**Assigned task:**
Repeat word for word, please, only the lines from the one that includes "16985 2012/10/29 23:45:04" through the final line of the data.
-*-
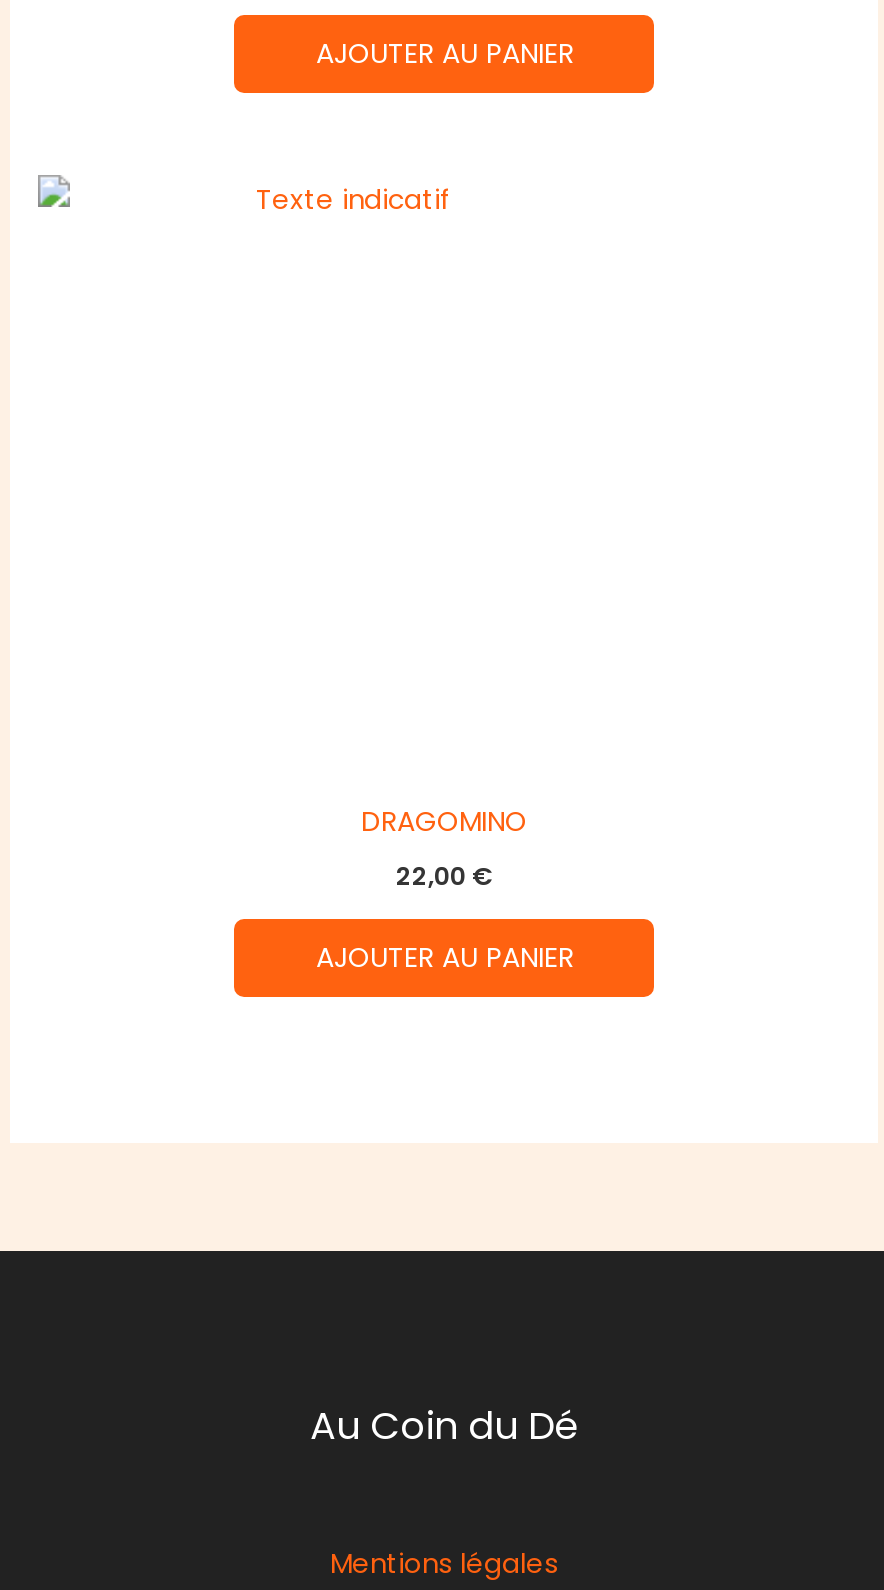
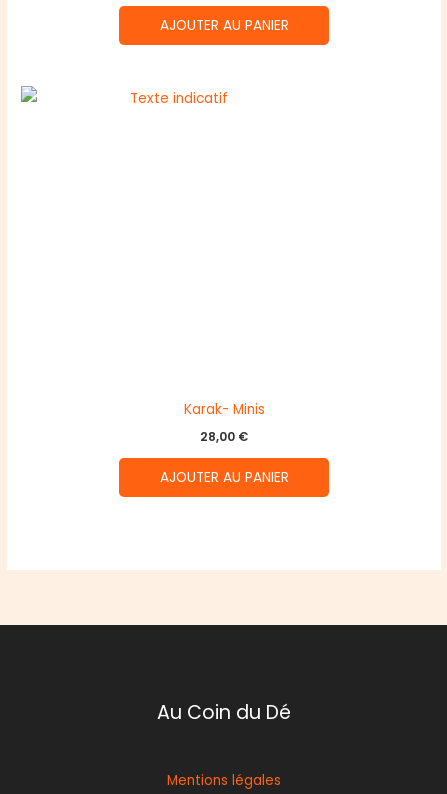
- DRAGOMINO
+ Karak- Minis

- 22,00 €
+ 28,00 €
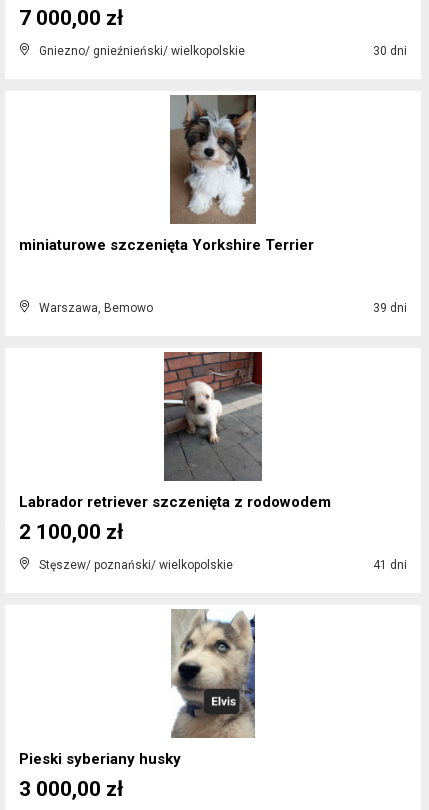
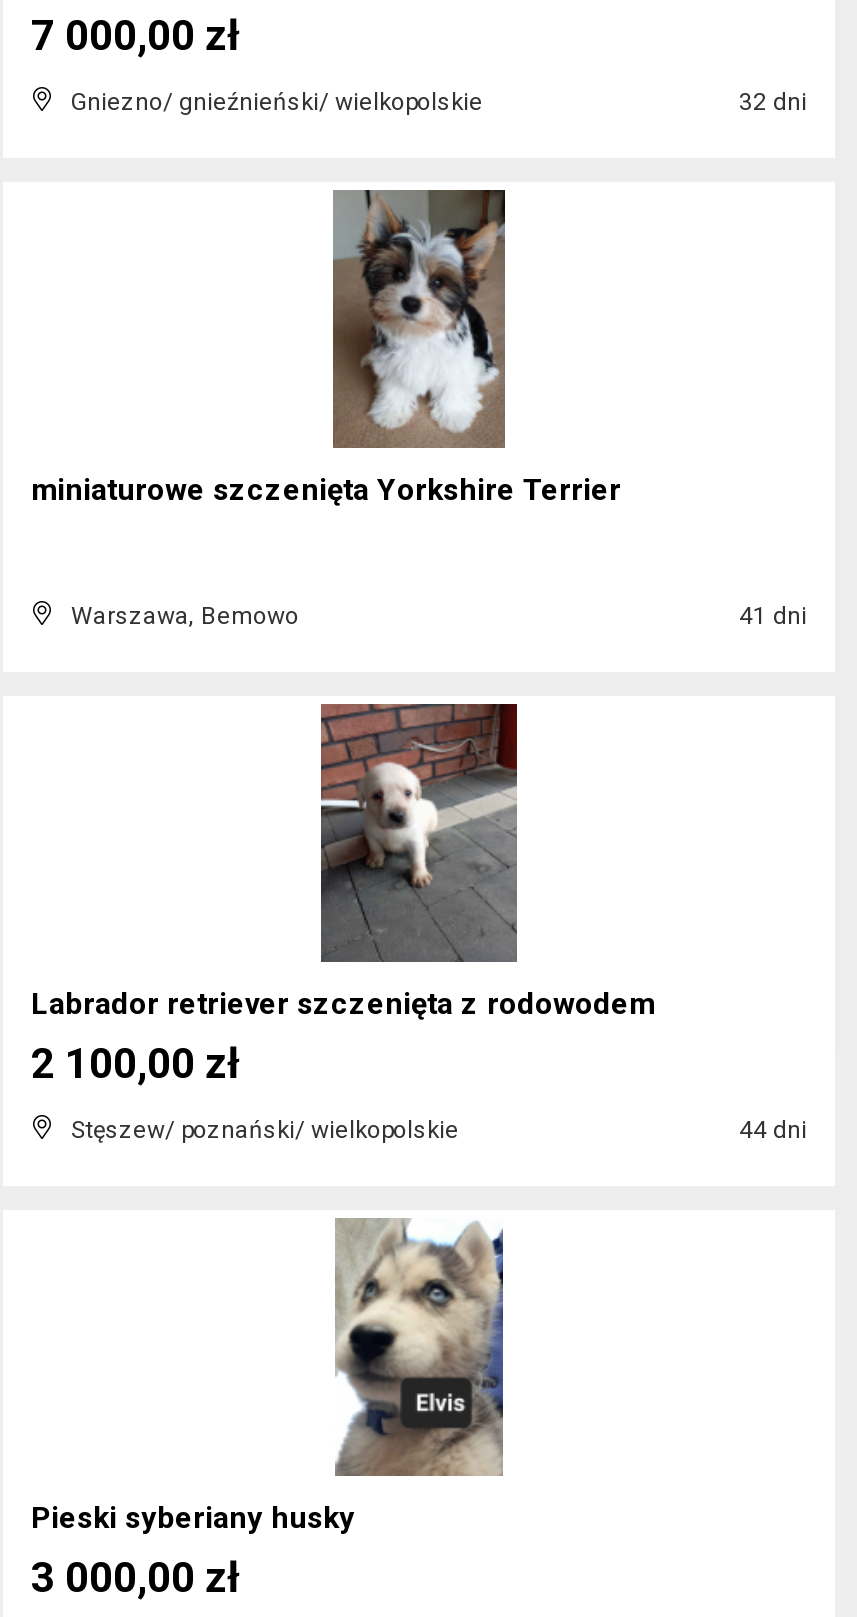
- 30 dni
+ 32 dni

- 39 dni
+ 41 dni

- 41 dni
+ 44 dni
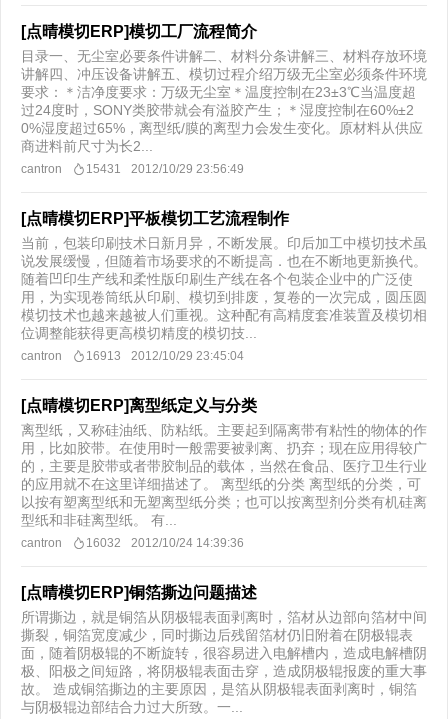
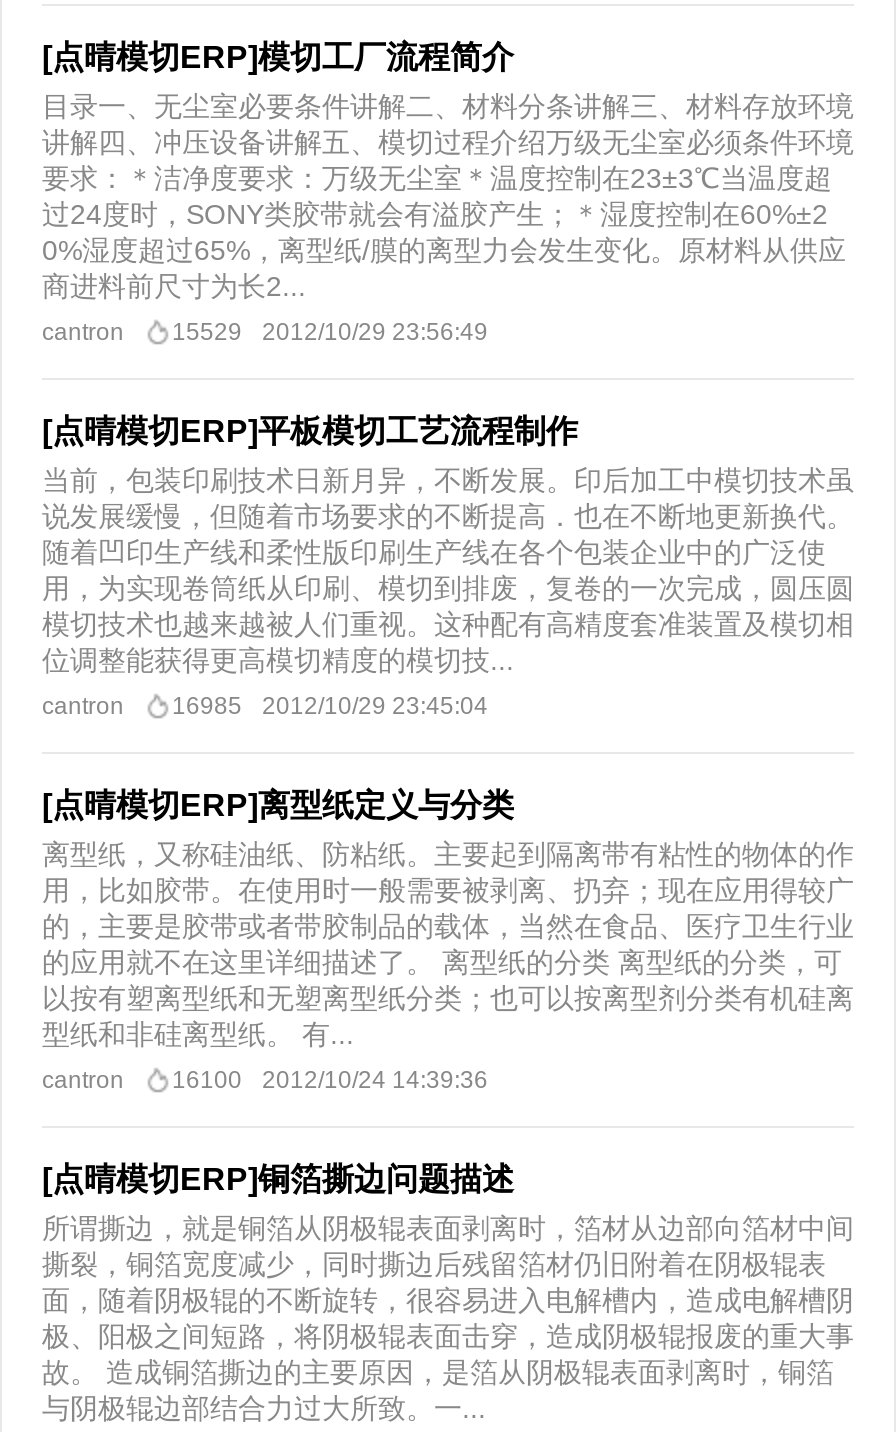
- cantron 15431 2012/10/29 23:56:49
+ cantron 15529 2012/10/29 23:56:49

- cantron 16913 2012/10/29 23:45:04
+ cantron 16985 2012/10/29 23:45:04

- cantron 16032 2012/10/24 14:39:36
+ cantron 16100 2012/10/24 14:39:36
-*-
**Response to the task:**
+ cantron 16985 2012/10/29 23:45:04

- cantron 16032 2012/10/24 14:39:36
+ cantron 16100 2012/10/24 14:39:36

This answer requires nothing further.